“You did great,” Neil said when he felt clean again.
Mark leaned against the grey wood of the split rail fence and sighed up at the clouds above. “I thought I was going fucking wet myself, but, I did it. I really didn’t think I could but I did.”
Though Mark was smiling over his achievement, Neil was frowning. There was no sign of Sadie. The tire tracks they had been following had joined the trail and the trail had joined the road, which meant she could be a hundred miles away by now. Maybe even two-hundred.

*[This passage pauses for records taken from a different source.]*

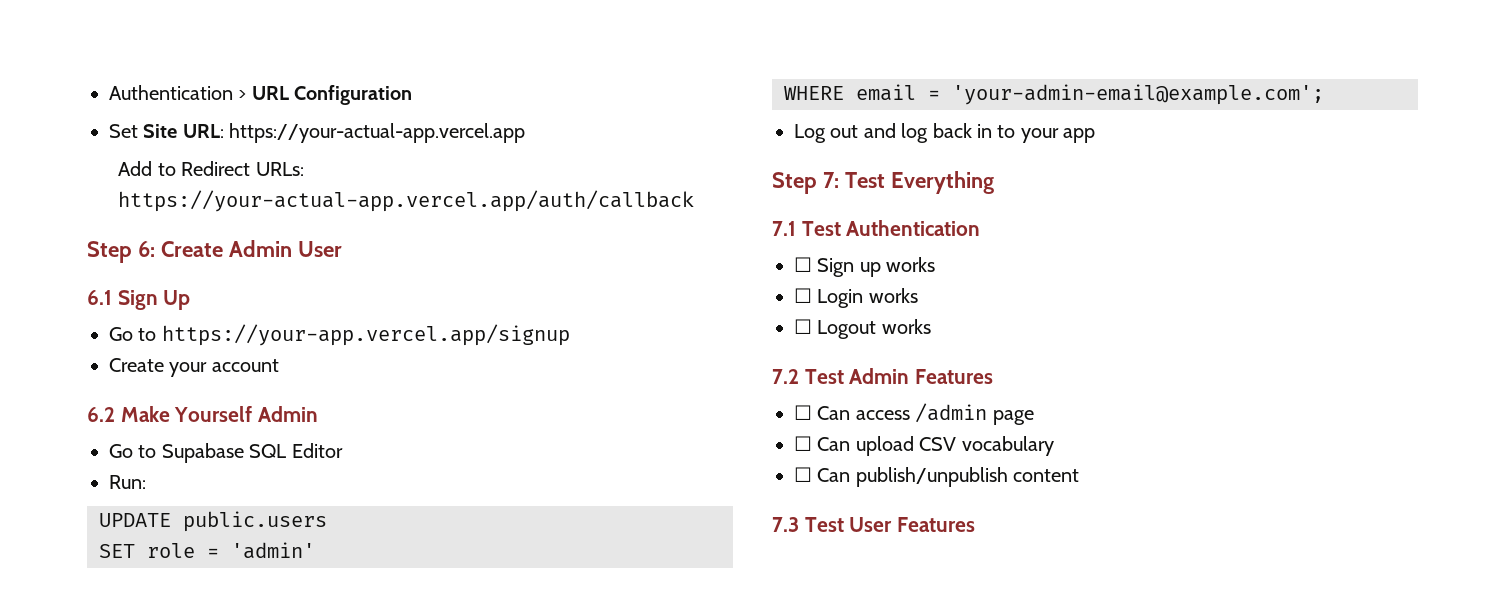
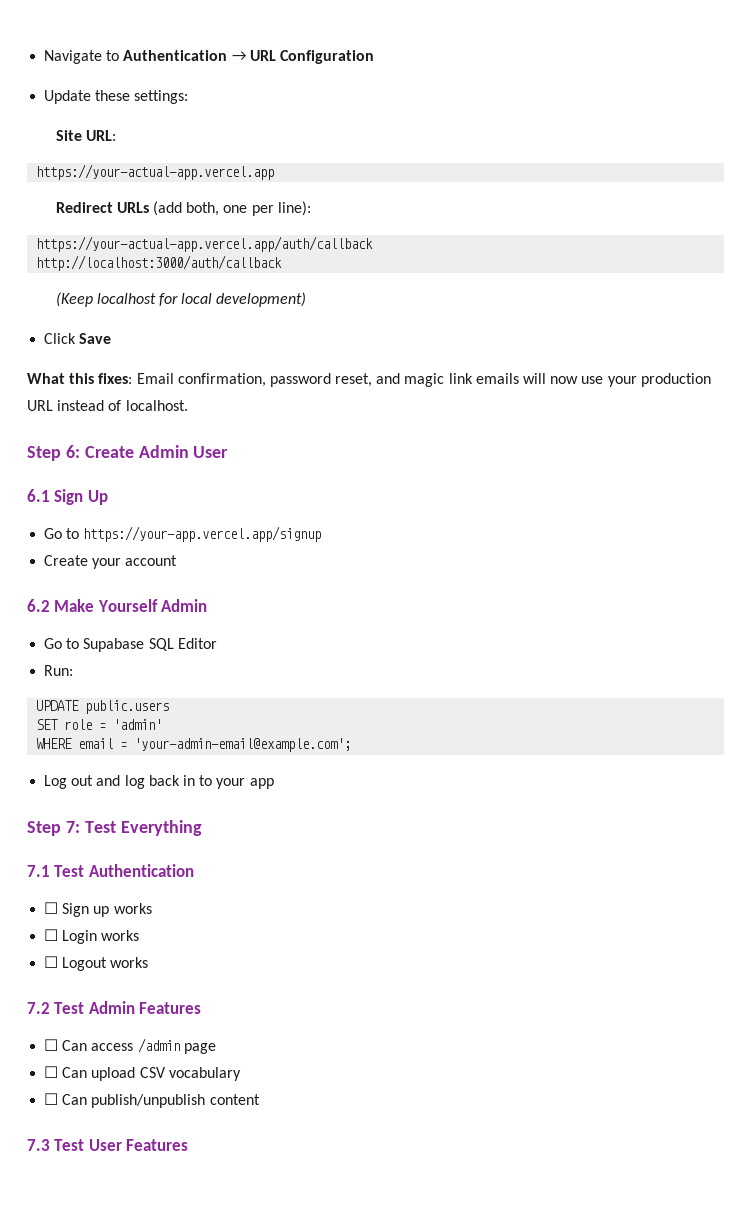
- Authentication > URL Configuration
+ Navigate to Authentication → URL Configuration
- Set Site URL: https://your-actual-app.vercel.app
+ Update these settings:
+ Site URL:
+ https://your-actual-app.vercel.app
- Add to Redirect URLs: https://your-actual-app.vercel.app/auth/callback
+ Redirect URLs (add both, one per line):
+ https://your-actual-app.vercel.app/auth/callback
+ http://localhost:3000/auth/callback
+ (Keep localhost for local development)
+ Click Save
+ What this fixes: Email confirmation, password reset, and magic link emails will now use your production URL instead of localhost.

“You think there’s any corn in there?” Mark asked jutting his rugged chin toward the silo. It was the color of iron and had seen some weather, but not as much as Neil would’ve thought. Everything that was man-made seemed to be aging far quicker than it had in the old days.
“Haven’t a clue,” Neil admitted. “I’m not even sure what a silos is for. I mean why do you need a three-story high cylinder to hold corn or seeds or whatever in? Maybe it’s just the way they do it.”
Mark still had his good mood about him, he grinned and said, “Wrong, Mister City-slicker. When you store stuff vertically like this, you get the benefit of gravity. The grain gets pressed down by the weight of the grain on top. It allows you to store more in an equal space.”
“That makes sense,” Neil said. “Let’s see if there’s anything in it. Might come in handy.” The two men went to the silo and found it locked with a deadbolt instead of a padlock which they could’ve broken off quietly. They went about tapping the outer walls here and there; it sounded hollow.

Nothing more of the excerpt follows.